United States Court of Customs and Patent Appeals
Feb 15, 1973
472 F.2d 1383 (C.C.P.A. 1973)

Opinion

Patent Appeal No. 8791.

February 15, 1973.

Robert R. Keegan, Darby Darby, New York City, Frances D. Thomas, Jr., Washington, D.C., attorneys of record, for appellant.

W.H. MacAllister, Paul M. Coble, Los Angeles, Cal., for appellee.

Appeal from the Board of Interference Examiners United States Patent Office.

Before MARKEY, Chief Judge, and RICH, ALMOND, BALDWIN and LANE, Judges.


This appeal is from the decision of the Board of Patent Interferences awarding Hellwarth, the junior party, priority of invention as to two counts to a so-called "Q-switched" or "Giant Pulse" laser. Hellwarth is involved on his application serial No. 128,458 filed August 1, 1961. The appellant, Gould, is involved on his application serial No. 804,540 filed April 6, 1959. The determinative issue is whether the disclosure of the Gould application was adequate to enable a person skilled in the art to make an operable device ( 35 U.S.C. § 112). We agree with the board that it was not and affirm its decision.

The Hellwarth application is assigned to Hughes Aircraft Company.

The Gould application was assigned to Control Data Corporation during much of the period involved here, but counsel for Gould stated at oral hearing that Gould himself now owns the application.

The Subject Matter

The laser is a device which provides light amplification by stimulated emission of radiation. Amplification of electronic radiation by stimulated emission of radiation was first attained by devices operating in the microwave frequency range and known by the acronym "maser." The laser, also known as an "optical maser," resulted subsequently when such amplification was achieved at light or optical frequencies. The basic requirement of a maser or laser is a working medium, usually a gas or a solid, containing atoms or molecules having one or more sets of energy levels. Unlike the condition at equilibrium, where lower energy states of a material are more heavily populated than the higher energy states, material constituting a laser working medium must have a higher energy level populated by a significantly greater number of atoms or molecules than a lower level. A medium in such non-equilibrium condition is said to have an "inverted population" or "negative temperature." The medium may be excited or "pumped" to provide the inverted population by means of a source of electromagnetic energy, such as a strong light of suitable wavelength. Laser activity results from the medium in a state of population inversion emitting wave energy of a frequency corresponding to the separation of the inverted pair of energy levels.

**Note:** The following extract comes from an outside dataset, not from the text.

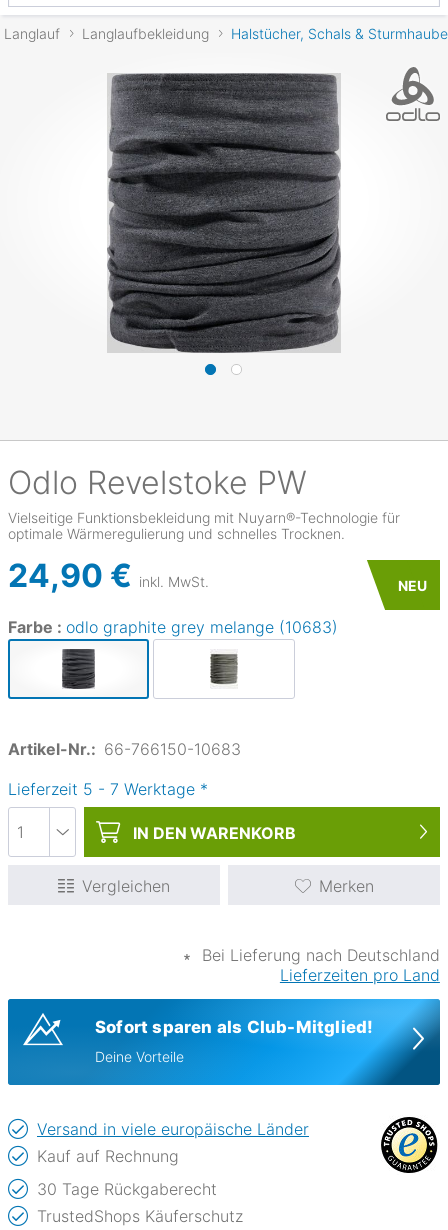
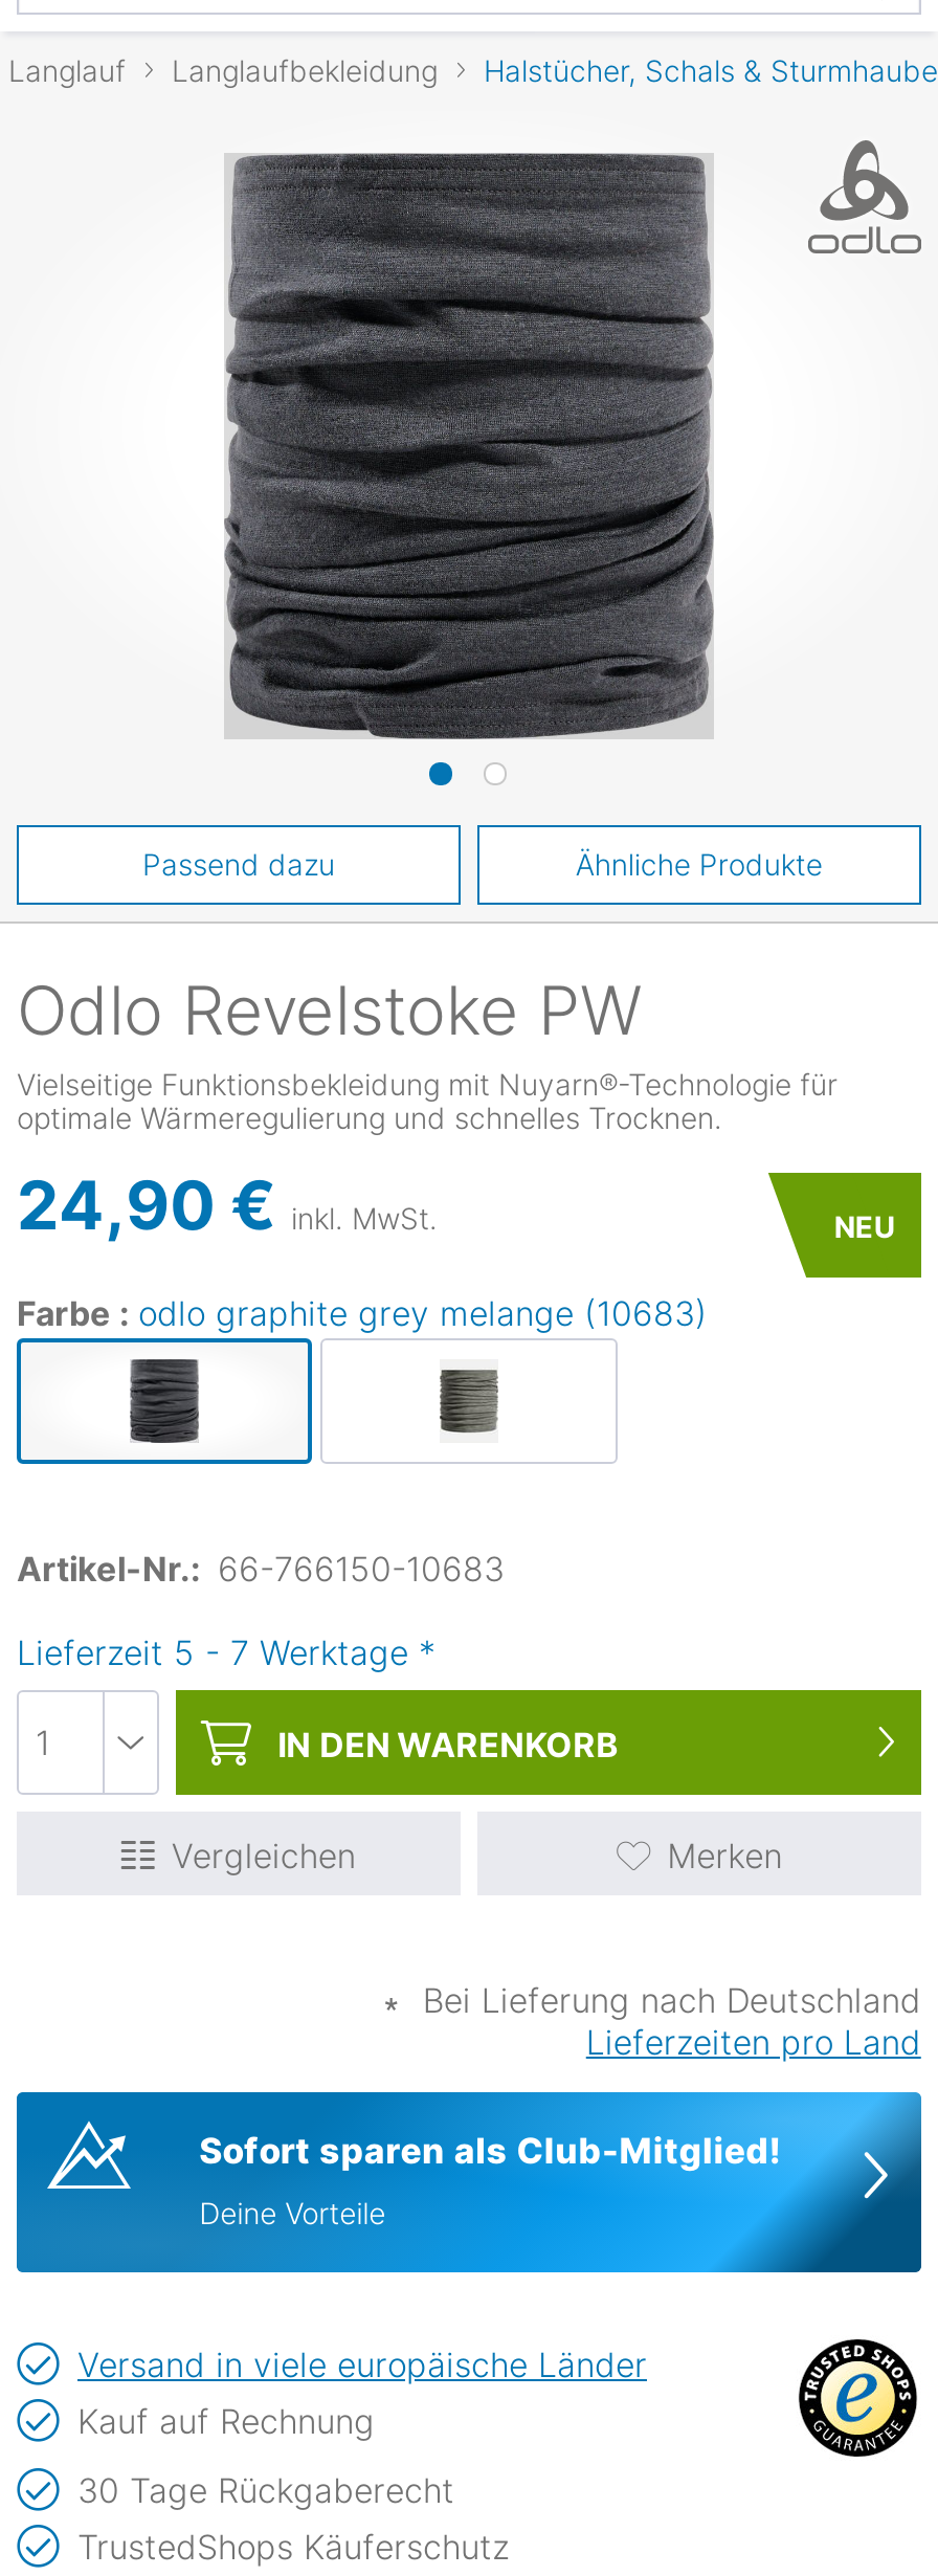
none -> [142,846,823,882] Passend dazu | Ähnliche Produkte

The record show that the first operating maser was constructed by Dr. C.H. Townes and two associates in 1954. Dr. Townes shared the 1964 Nobel Prize in physics for his contributions in the maser field.

The two counts define an "optical maser" comprising basic laser elements — a laser material means for pumping the material to a condition of stimulated emission, and reflecting means defining a radiation path in the material for repeatedly reflecting the stimulated emission energy radiated by the material between the reflecting means. Additionally, they call for the combination with those elements of means intermediate the reflecting means in the path of the radiated energy for altering the amount of stimulated energy reflected by the reflecting means. The altering means permits impeding the reflections to prevent emissions from the laser for certain periods to allow build-up of the amount of population inversion so that "giant pulses" of greatly enhanced energy concentration are emitted when the impediment is removed. The name "Q-switched" is applied to the modified laser because the altering means controls or varies the electrical quality or "Q" of the "cavity" in which the working material is confined.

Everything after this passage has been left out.